TASK REQUIREMENTS:
Find the lines in the records below that contain "start", and report each of them.

Records contained in a dataset:

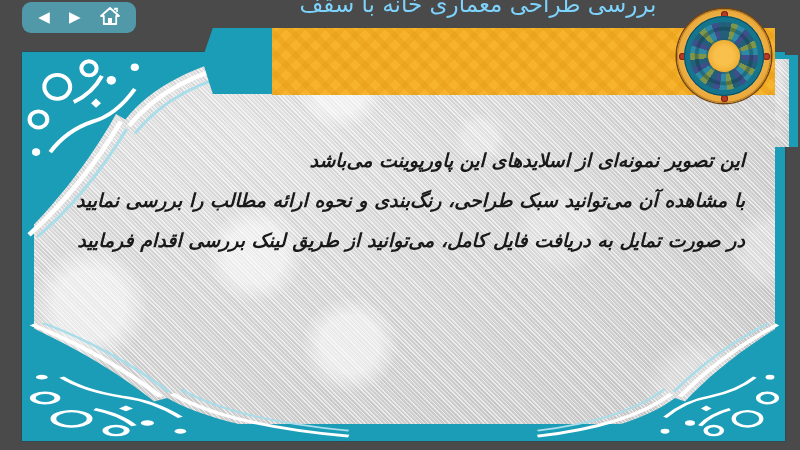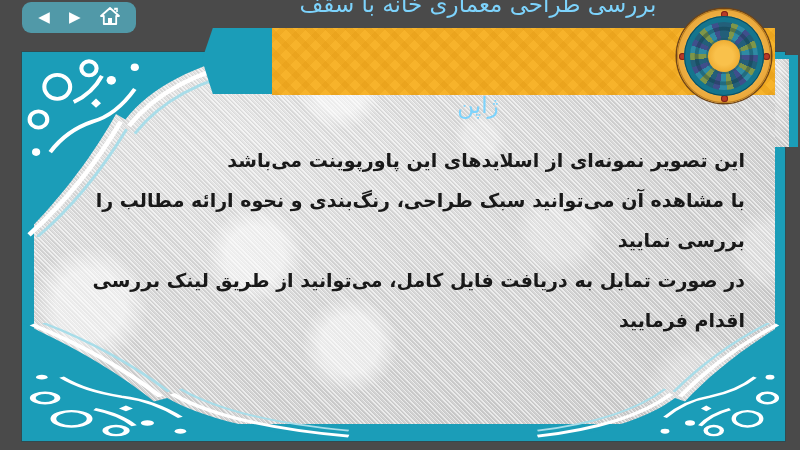--- a/index.html
+++ b/index.html
@@ -186,7 +186,6 @@
 
   <div class="title">
     <div class="line t1">بررسی طراحی معماری خانه با سقف</div>
-    <div class="line t4">ژاپن</div>
   </div>
 
   <div class="mandala">

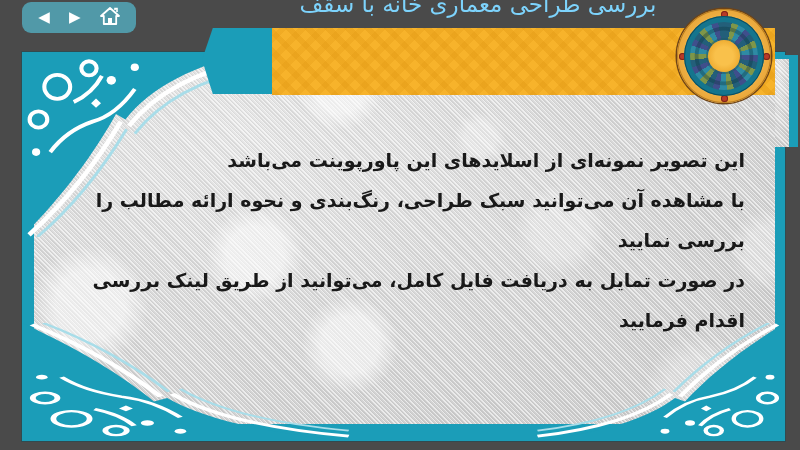--- a/index.html
+++ b/index.html
@@ -33,7 +33,7 @@
   .body-text{
     position:absolute; top:76px; right:30px; left:16px;
     direction:rtl; text-align:right;
-    color:#191919; font-size:19px; font-weight:bold; line-height:40px;
+    color:#191919; font-size:19px; font-weight:bold; line-height:40px;font-style:italic;
   }
   
   .corner{position:absolute; pointer-events:none; z-index:3;}

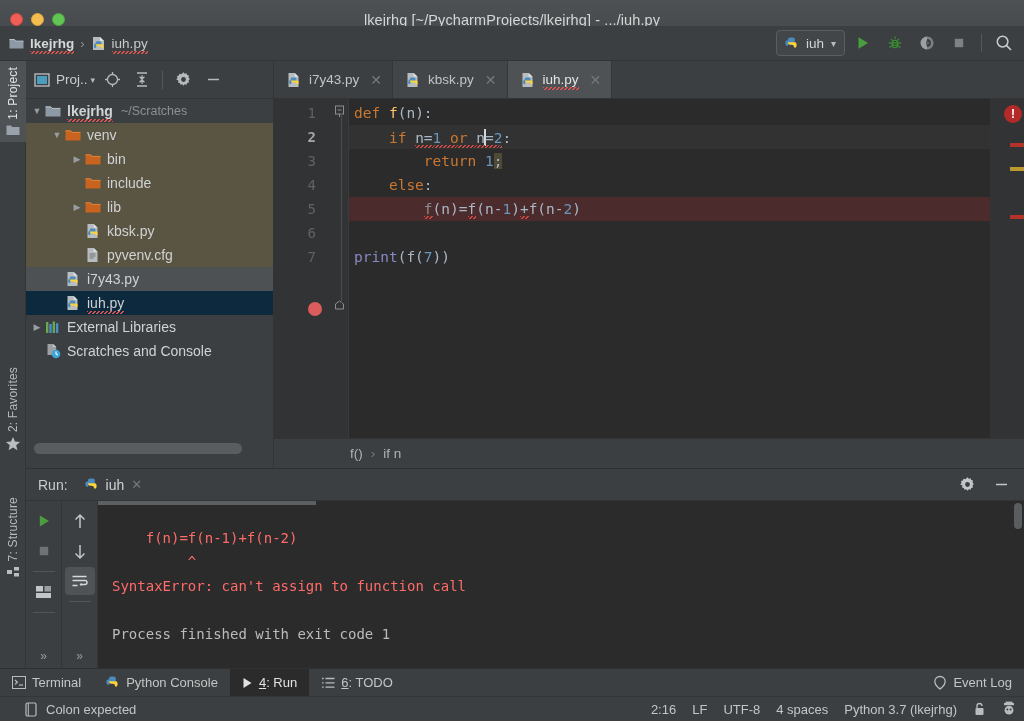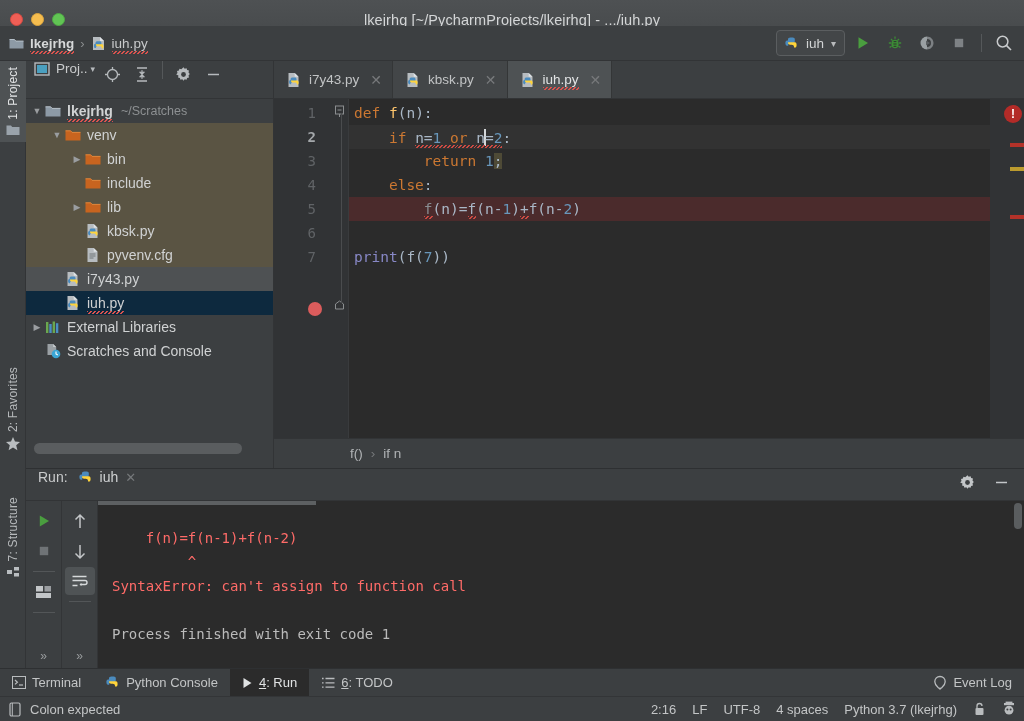--- a/index.html
+++ b/index.html
@@ -76,7 +76,7 @@
     background:#3c3f41; border-right:1px solid #323436;
   }
   .proj-head{
-    height:38px; display:flex; align-items:flex-start; gap:4px; padding:0 6px 0 8px;
+    height:38px; display:flex; align-items:center; gap:4px; padding:0 6px 0 8px;
     border-bottom:1px solid #323436;
   }
   .proj-title{ display:flex; align-items:center; gap:6px; font-size:13.5px; color:#c9cbcc;}

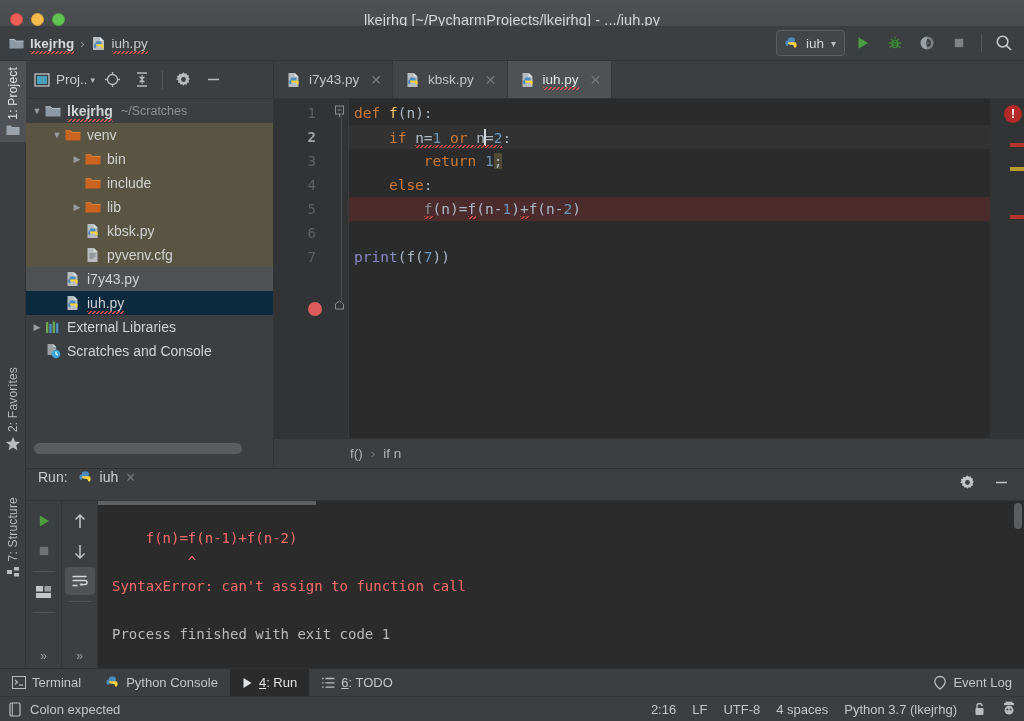--- a/index.html
+++ b/index.html
@@ -184,7 +184,7 @@
     background:#3c3f41; border-top:1px solid #2e3032;
   }
   .run-head{
-    height:32px; display:flex; align-items:flex-start; gap:10px; padding-left:12px;
+    height:32px; display:flex; align-items:center; gap:16px; padding-left:12px;
     border-bottom:1px solid #323436;
   }
   .run-label{ font-size:14px; color:#c9cbcc;}

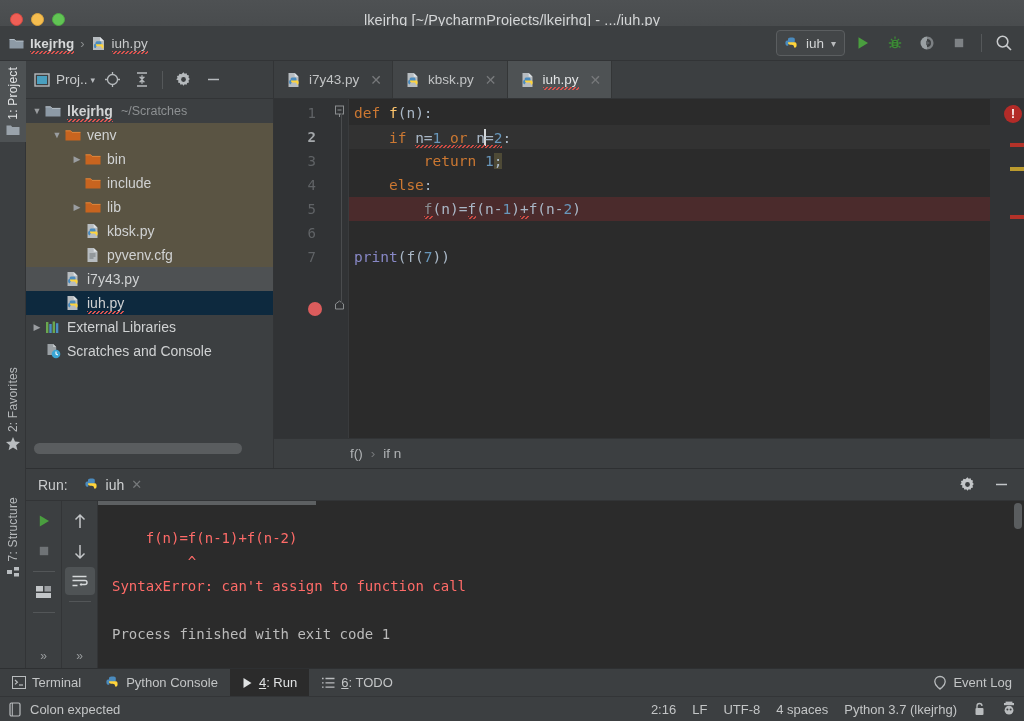--- a/index.html
+++ b/index.html
@@ -243,7 +243,7 @@
     background:#3c3f41; display:flex; align-items:center;
     border-top:1px solid #333537; font-size:13px; color:#c3c5c6;
   }
-  .st-left{ display:flex; align-items:flex-end; gap:8px; padding-left:8px;}
+  .st-left{ display:flex; align-items:flex-end; gap:8px; padding-left:24px;}
   .st-right{ margin-left:auto; display:flex; align-items:center; gap:16px; padding-right:8px;}
   svg{ display:block; }
 </style>

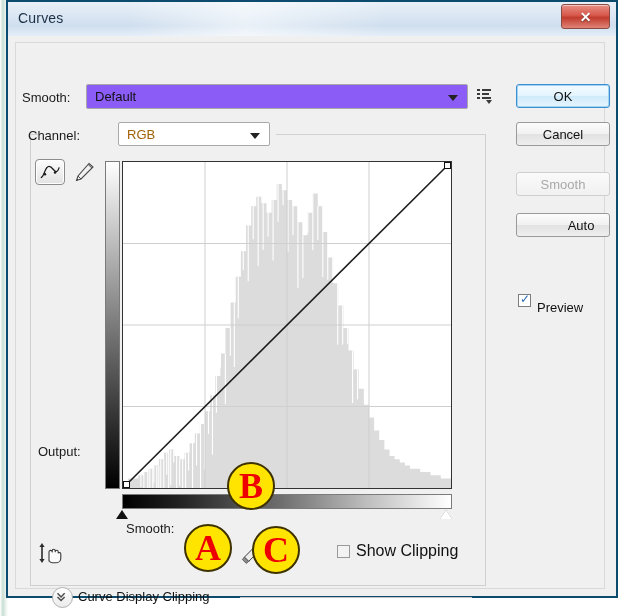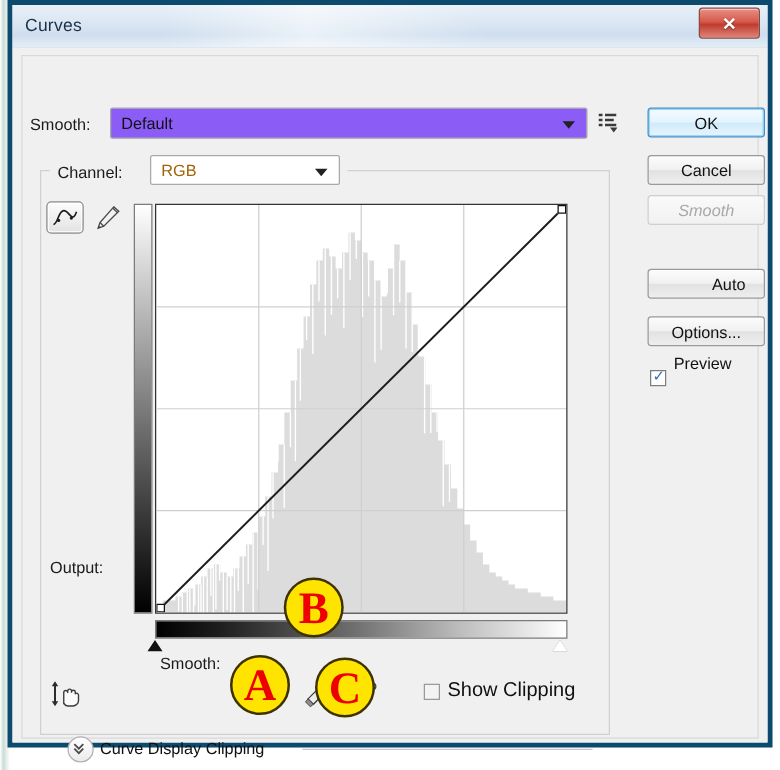--- a/index.html
+++ b/index.html
@@ -37,7 +37,7 @@
     width: 612px;
     height: 598px;
     background: #f0f0f0;
-    border: 4px solid #0c4a6e;
+    border: 2px solid #0c4a6e;
     box-sizing: border-box;
   }
 

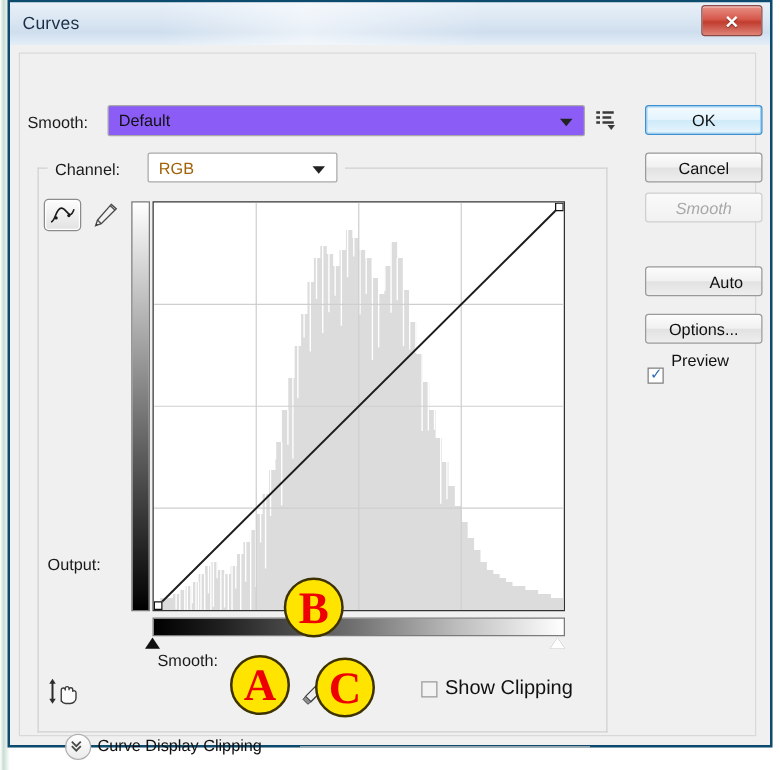--- a/index.html
+++ b/index.html
@@ -180,7 +180,7 @@
   }
   .channel-label {
     position: absolute;
-    left: 36px;
+    left: 20px;
     top: 92px;
     font-size: 13px;
     color: #1a1a1a;

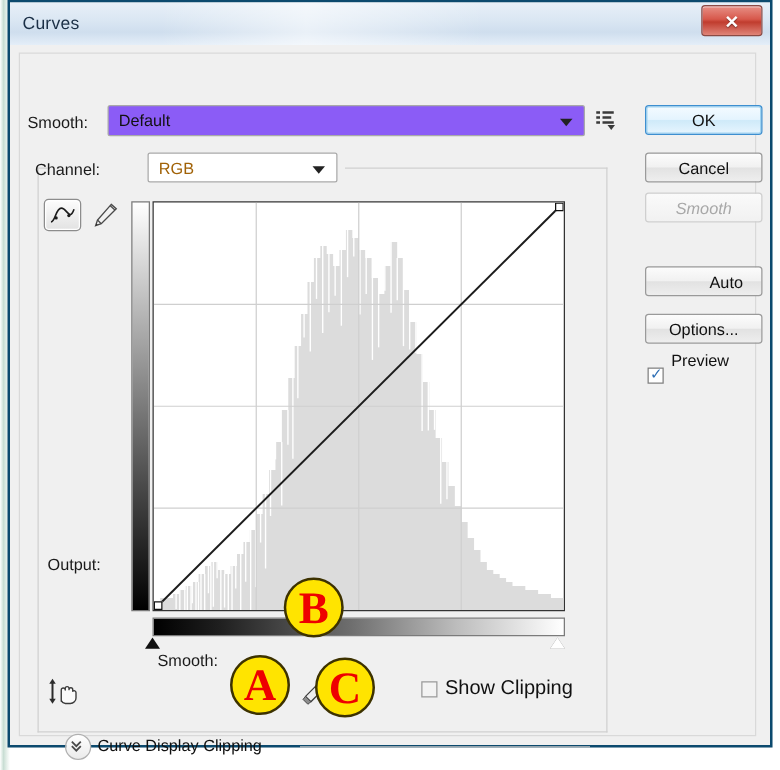--- a/index.html
+++ b/index.html
@@ -418,12 +418,11 @@
   }
   .btn-cancel { top: 86px; }
   .btn-smooth {
-    top: 118px;
+    top: 136px;
     color: #a8a8a8;
     background: linear-gradient(to bottom, #fafafa, #f1f1f1);
     border-color: #cfcfcf;
     cursor: default;
-    font-style: italic;
   }
   .btn-auto { top: 177px; padding-left: 36px; }
   .btn-options { top: 215px; }

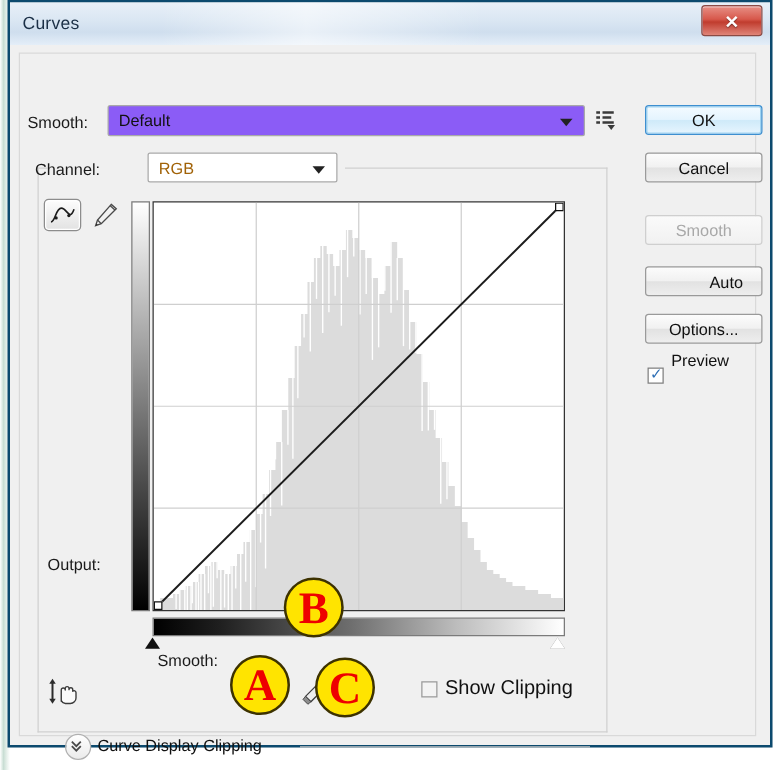--- a/index.html
+++ b/index.html
@@ -674,7 +674,6 @@
     <div class="btn btn-cancel">Cancel</div>
     <div class="btn btn-smooth">Smooth</div>
     <div class="btn btn-auto">Auto</div>
-    <div class="btn btn-options">Options...</div>
 
     <div class="preview-check">
       <div class="preview-tick">✓</div>

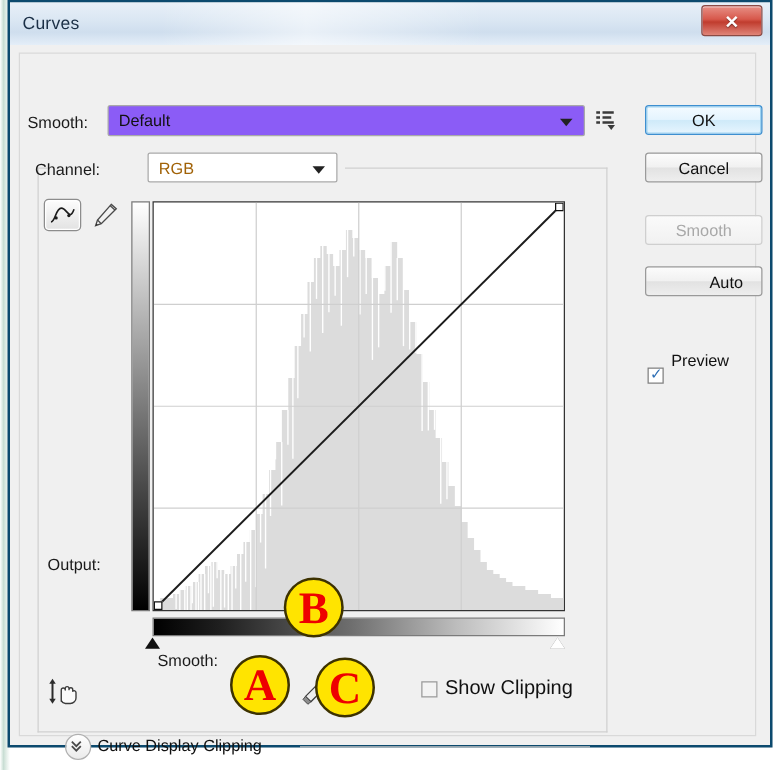--- a/index.html
+++ b/index.html
@@ -449,7 +449,7 @@
   .preview-label {
     position: absolute;
     left: 529px;
-    top: 245px;
+    top: 264px;
     font-size: 13px;
     color: #111;
     cursor: pointer;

REPLY:
-    height:38px; display:flex; align-items:flex-start; gap:4px; padding:0 6px 0 8px;
-    height:32px; display:flex; align-items:flex-start; gap:10px; padding-left:12px;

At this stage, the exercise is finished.